(Beyrouth) – Le renversement du régime de Bachar el-Assad en décembre 2024 fait naître des possibilités nouvelles en vue d’établir les responsabilités pour les crimes atroces commis pendant des années et de mettre en place un nouveau gouvernement respectueux des droits humains, a déclaré Human Rights Watch aujourd’hui dans son Rapport mondial 2025. Les autorités de transition syriennes devraient prendre de toute urgence des mesures pour sécuriser et préserver, dans tout le pays, les preuves matérielles des graves crimes internationaux commis par les membres de l’ancien gouvernement.
Dans la 35e édition de son Rapport mondial, qui comprend 546 pages, Human Rights Watch analyse les pratiques relatives aux droits humains dans près de cent pays. Dans une grande partie du monde, écrit la directrice exécutive Tirana Hassan dans son essai introductif, les gouvernements ont réprimé, arrêté et emprisonné à tort des opposants politiques, des activistes et des journalistes. Des groupes armés et des forces étatiques ont illégalement tué des civils, forcé beaucoup d’entre eux à quitter leur foyer et les ont empêchés d’accéder à l’aide humanitaire. Dans de nombreux cas parmi plus de 70 élections nationales tenues en 2024, des dirigeants autoritaires ont gagné du terrain sur la base de rhétoriques et de programmes politiques discriminatoires.
« Après treize ans de guerre et des décennies d’autoritarisme, les Syriens ont enfin l’opportunité de demander justice pour les atrocités du régime d’el-Assad et de tracer un nouveau chemin où les droits de toutes et tous seront respectés et réalisés », a déclaré Adam Coogle, directeur adjoint de la division Moyen-Orient et Afrique du Nord à Human Rights Watch. « Non seulement les autorités de transition ne devraient pas les en empêcher, mais elles devraient démontrer par leurs actions, et non pas seulement leurs paroles, qu’elles sont engagées en ce sens. »

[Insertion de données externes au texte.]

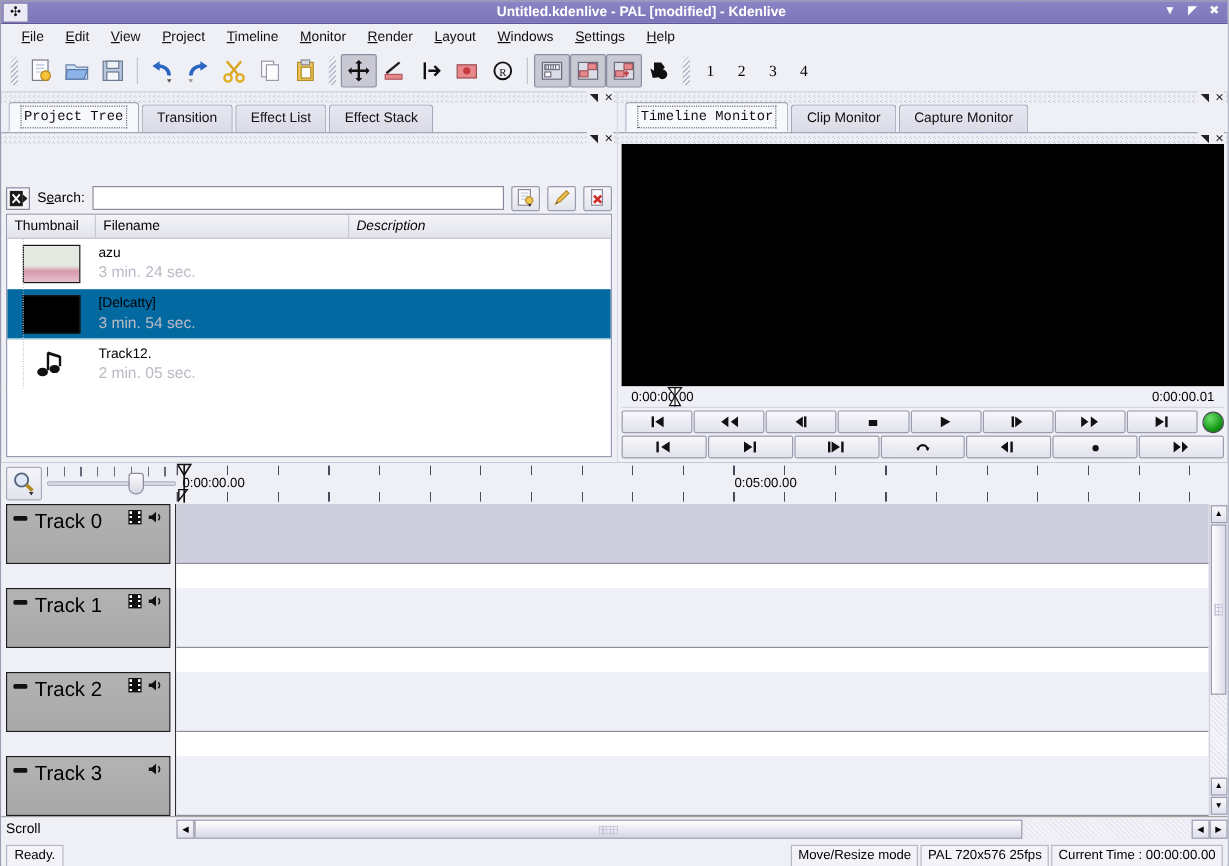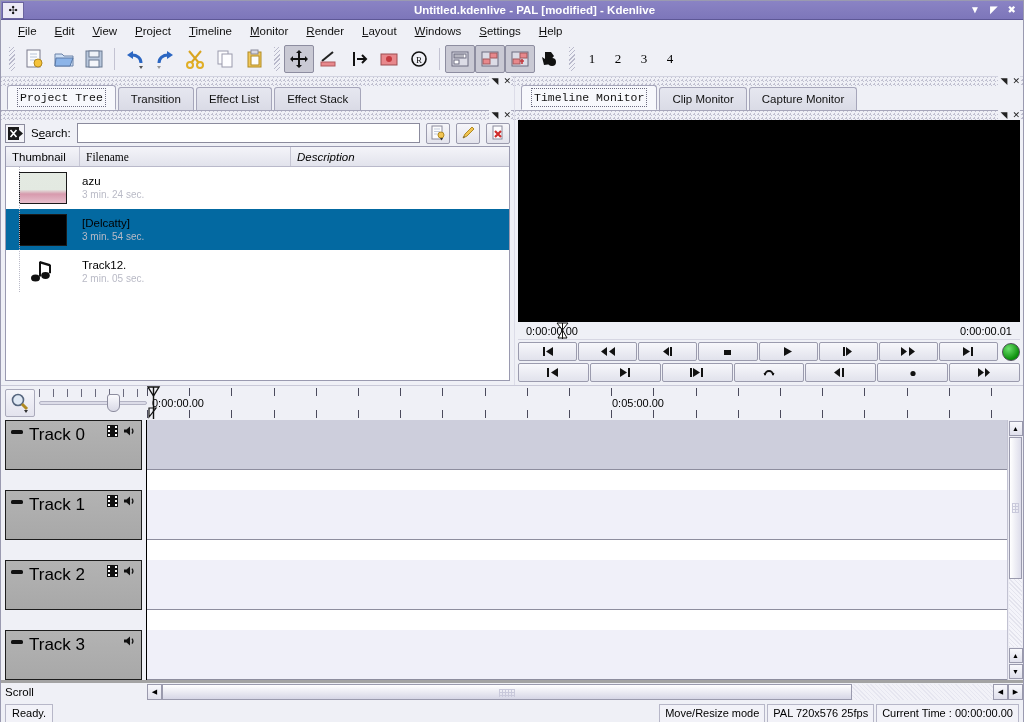--- a/index.html
+++ b/index.html
@@ -71,7 +71,7 @@
   .tab.active .tl { outline: 1px dotted #6b6b80; outline-offset: 2px; font-family: Liberation Mono, monospace; }
 
   
-  .ptwrap { flex: 1; display: flex; flex-direction: column; padding: 0 4px 4px 4px; }
+  .ptwrap { flex: 1; display: flex; flex-direction: column; padding: 0 4px 4px 4px; margin-top: 32px; }
   .searchrow { height: 26px; display: flex; align-items: center; gap: 6px; padding: 2px 0; }
   .sbtn-clear { width: 20px; height: 19px; border: 1px solid #8b8b9d; background: #f3f3f8;
                 display:flex;align-items:center;justify-content:center; }

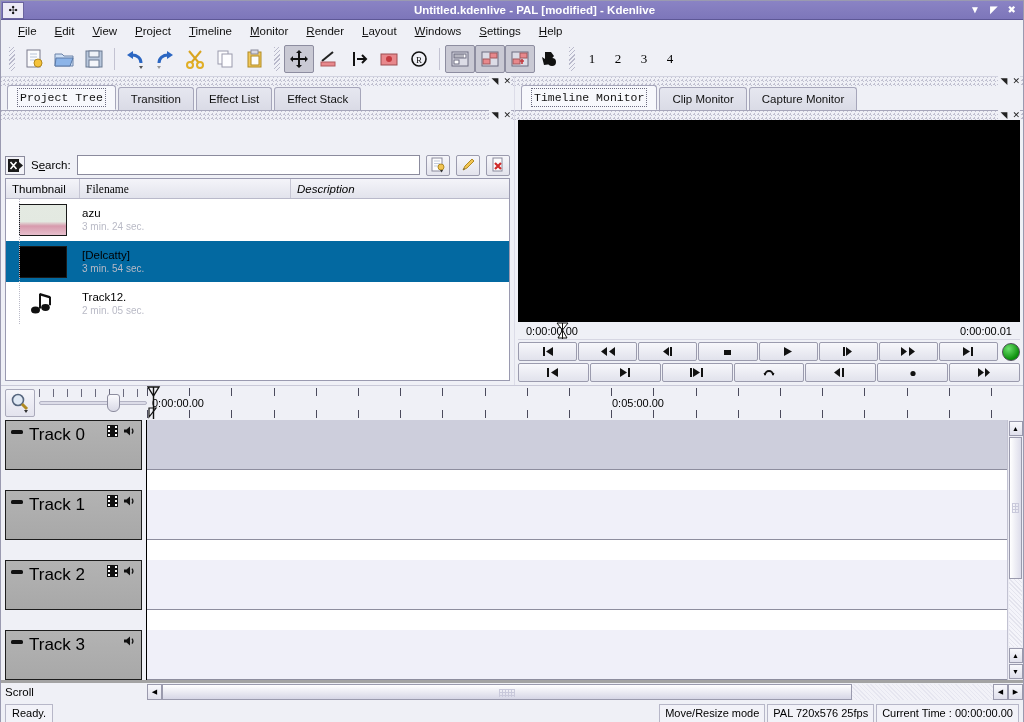--- a/index.html
+++ b/index.html
@@ -86,7 +86,7 @@
   .thead div { display: flex; align-items: center; padding-left: 6px; font-size: 11.5px;
                border-right: 1px solid #c6c6d4; }
   .th-thumb { width: 74px; }
-  .th-file { width: 211px; font-family: Liberation Serif, serif; }
+  .th-file { width: 211px; }
   .th-desc { flex: 1; border-right: none !important; font-style: italic; }
   .trow { display: flex; height: 42px; align-items: center; border-bottom: 1px solid #fff; }
   .trow.sel { background: #0369a1; }

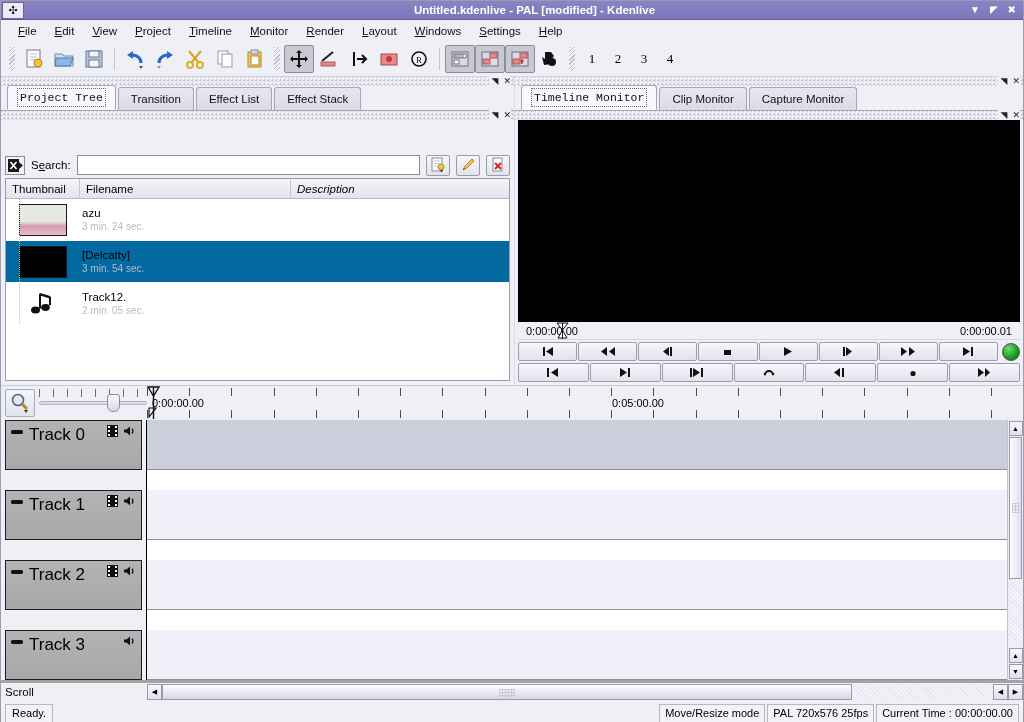--- a/index.html
+++ b/index.html
@@ -98,7 +98,7 @@
   .thumb { width: 48px; height: 32px; border: 1px solid #1a1a1a; }
   .tcol-name { flex: 1; display: flex; flex-direction: column; justify-content: center; padding-left: 2px; }
   .cname { font-size: 11.5px; color: #000; }
-  .cdur { font-size: 10px; color: #b9bac6; margin-top: 2px; }
+  .cdur { font-size: 13px; color: #b9bac6; margin-top: 2px; }
 
   
   .monwrap { flex: 1; display: flex; flex-direction: column; padding: 0 3px 3px 3px; }

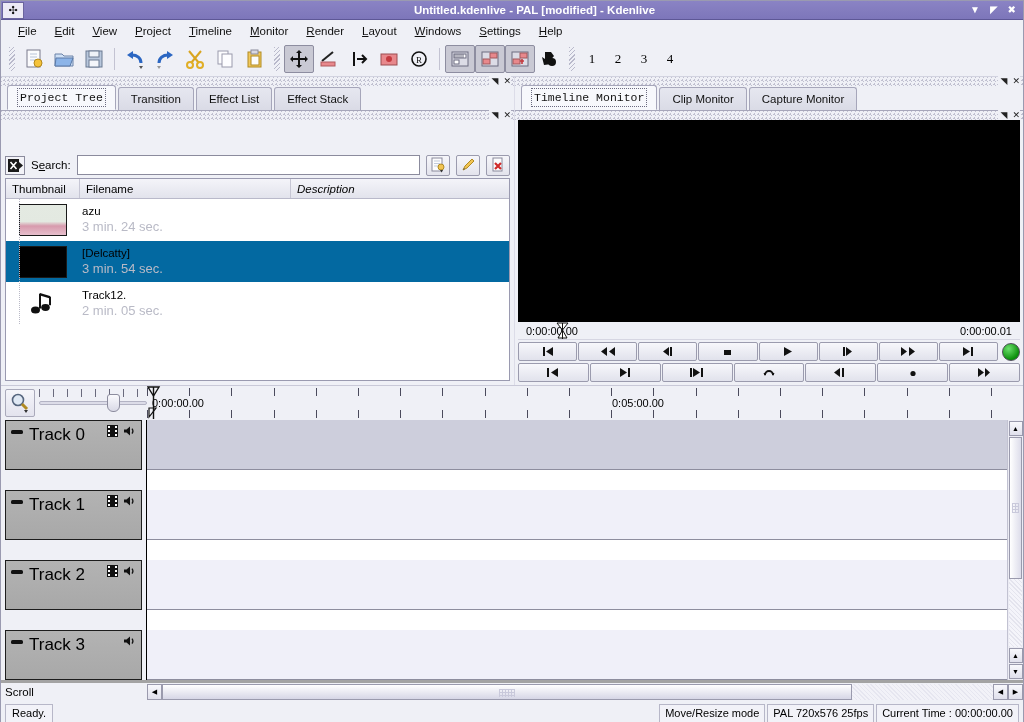--- a/index.html
+++ b/index.html
@@ -173,7 +173,7 @@
 
   
   .scrollrow { height: 21px; flex: 0 0 21px; display: flex; align-items: center;
-               background: #eff0f6; border-top: 3px solid #a3a3a3; }
+               background: #eff0f6; border-top: 1px solid #a3a3a3; }
   .scr-label { width: 146px; padding-left: 4px; font-size: 11.5px; }
   .hscroll { flex: 1; height: 17px; display: flex; align-items: center; }
   .hs-arrow { width: 15px; height: 16px; border: 1px solid #9a9aad; background: linear-gradient(to bottom,#f8f8fc,#e0e0ec);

- En 2024, plus de 90 % des Syriens vivaient en-dessous du seuil de pauvreté. Environ 12,9 millions de personnes – plus de la moitié de la population – avaient du mal à trouver suffisamment de nourriture de qualité et au moins 16,7 millions de Syriens ont eu besoin d’aide humanitaire. Or les fonds humanitaires à destination de la Syrie ont chuté et sont à leur plus bas niveau par rapport à ces dernières années.
- En dépit d'une ordonnance émise par la Cour internationale de justice pour interdire les actes de torture perpétrés par l’État, l’ancien gouvernement syrien n’a mis fin ni aux abus, ni à l’impunité de leurs auteurs. Des tribunaux européens ont poursuivi de leur côté les efforts de justice en prononçant des condamnations pour crimes de guerre et crimes contre l’humanité.
- Les groupes armés non étatiques présents en Syrie, dont Hayet Tahrir el-Cham (HTC) et des factions de l’Armée nationale syrienne (ANS), qui ont lancé l’offensive du 27 novembre ayant abouti à la chute du régime syrien, ont également commis des atteintes aux droits humains et des crimes de guerre.
- La Turquie et le Liban ont sommairement expulsé des milliers de Syriens vers la Syrie. À partir du 8 décembre, nombre de pays européens ont suspendu le traitement des demandes d’asile de Syriens.
Les nouveaux dirigeants du pays devraient se saisir de l’opportunité sans précédent qui se présente à eux pour montrer l’exemple en matière de droits humains, notamment en protégeant les droits fondamentaux de tous les Syriens grâce à une nouvelle constitution. Les nouvelles autorités devraient ratifier et mettre en pratique les instruments et traités du droit international et des droits humains.
Les pays voisins et les autres pays accueillant des nombres importants de réfugiés syriens ne devraient pas se hâter d’expulser, ou de renvoyer par quelque moyen que ce soit, les ressortissants syriens vivant sur leur territoire. Ils devraient au contraire maintenir leur statut de protection temporaire ou de réfugié. D’autres pays devraient urgemment envisager de lever les sanctions générales ou infligées à certains secteurs, notamment celles qui impactent les opérations humanitaires, ainsi que les sanctions s’appliquant aux institutions financières syriennes.